**WHAT THE TASK ASKS**
Exactly copy the final stretch of the listing below: the line with "Nissan CA16&18DE, CA16&18DET" and every line after it.
************
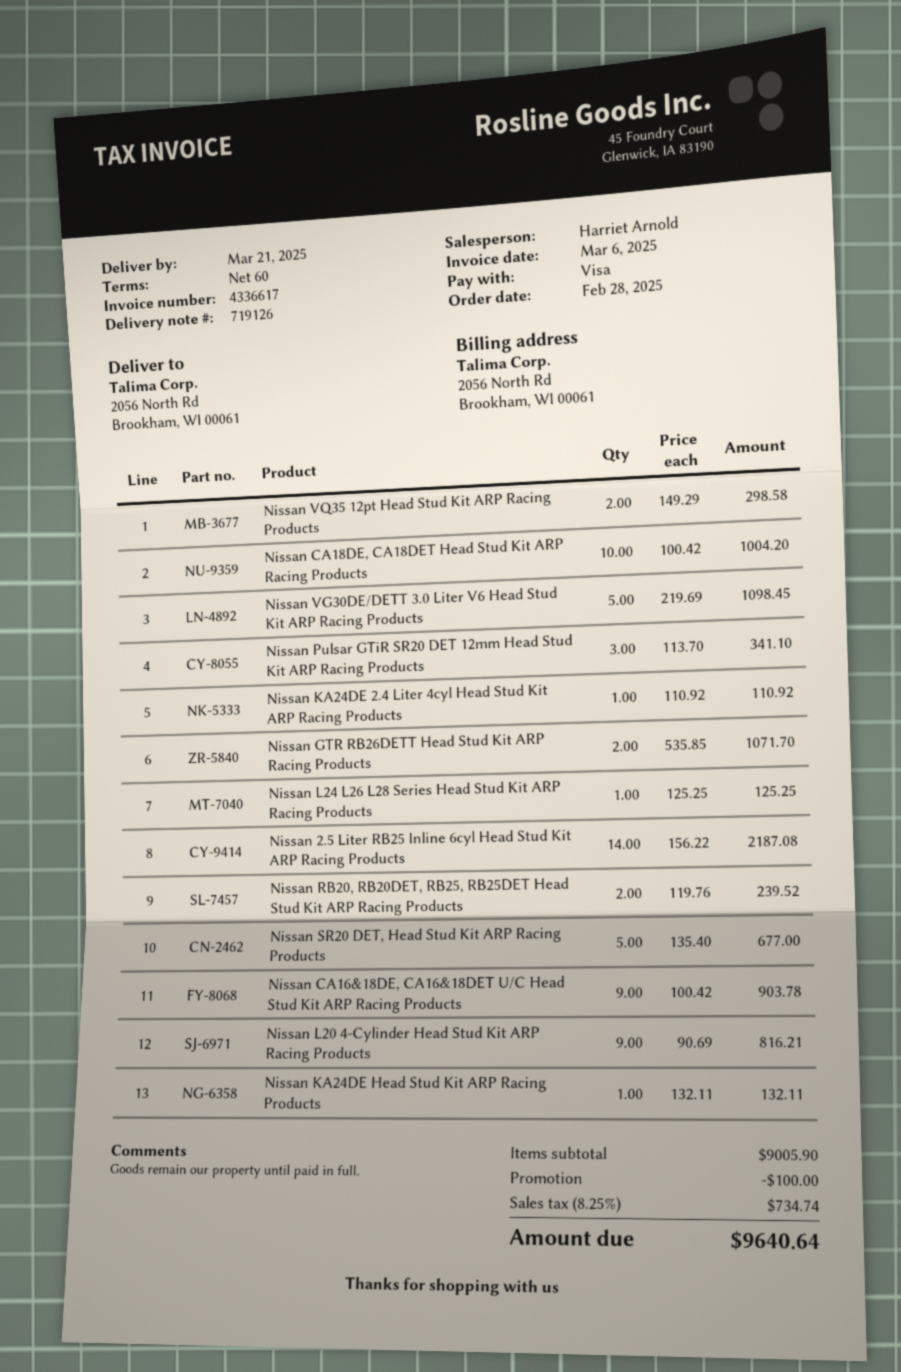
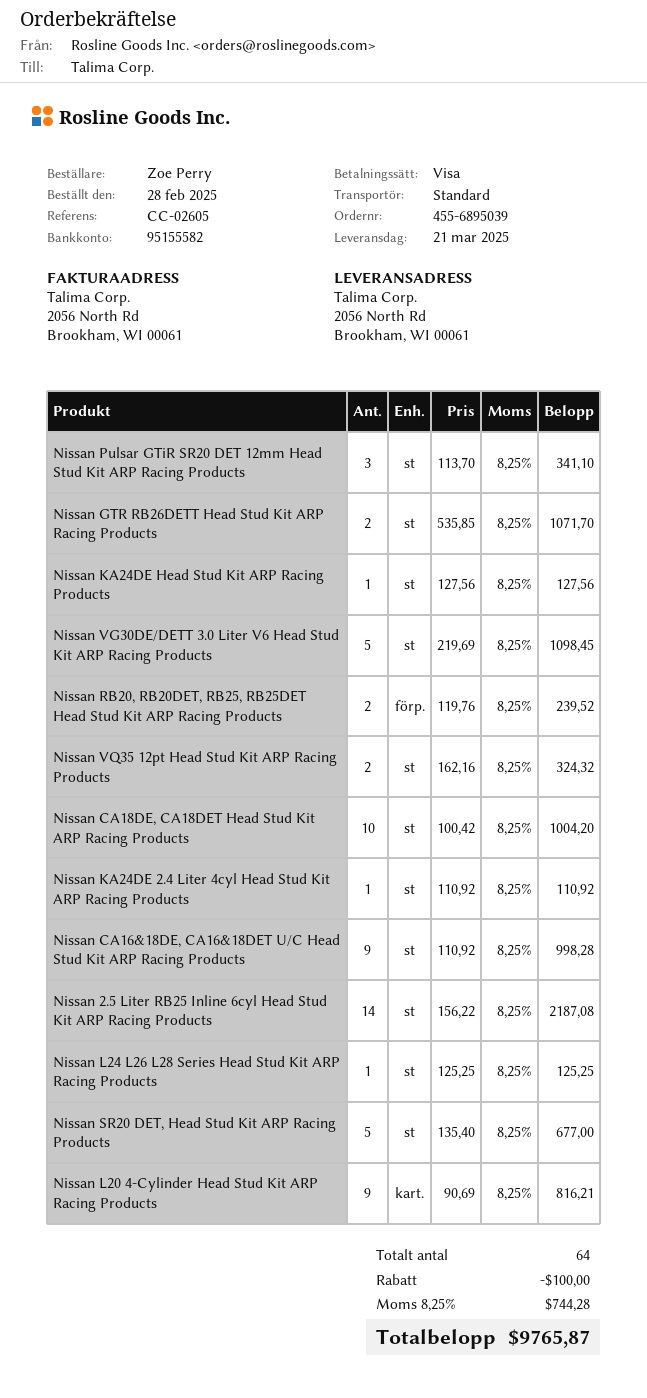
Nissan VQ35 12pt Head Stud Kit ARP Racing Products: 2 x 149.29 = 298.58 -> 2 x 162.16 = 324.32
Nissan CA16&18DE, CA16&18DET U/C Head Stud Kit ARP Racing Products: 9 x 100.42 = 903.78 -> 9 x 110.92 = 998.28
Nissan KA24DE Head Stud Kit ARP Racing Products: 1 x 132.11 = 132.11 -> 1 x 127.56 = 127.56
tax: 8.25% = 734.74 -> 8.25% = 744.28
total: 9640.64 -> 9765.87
************
**TASK OUTPUT**
Nissan CA16&18DE, CA16&18DET U/C Head Stud Kit ARP Racing Products: 9 x 100.42 = 903.78 -> 9 x 110.92 = 998.28
Nissan KA24DE Head Stud Kit ARP Racing Products: 1 x 132.11 = 132.11 -> 1 x 127.56 = 127.56
tax: 8.25% = 734.74 -> 8.25% = 744.28
total: 9640.64 -> 9765.87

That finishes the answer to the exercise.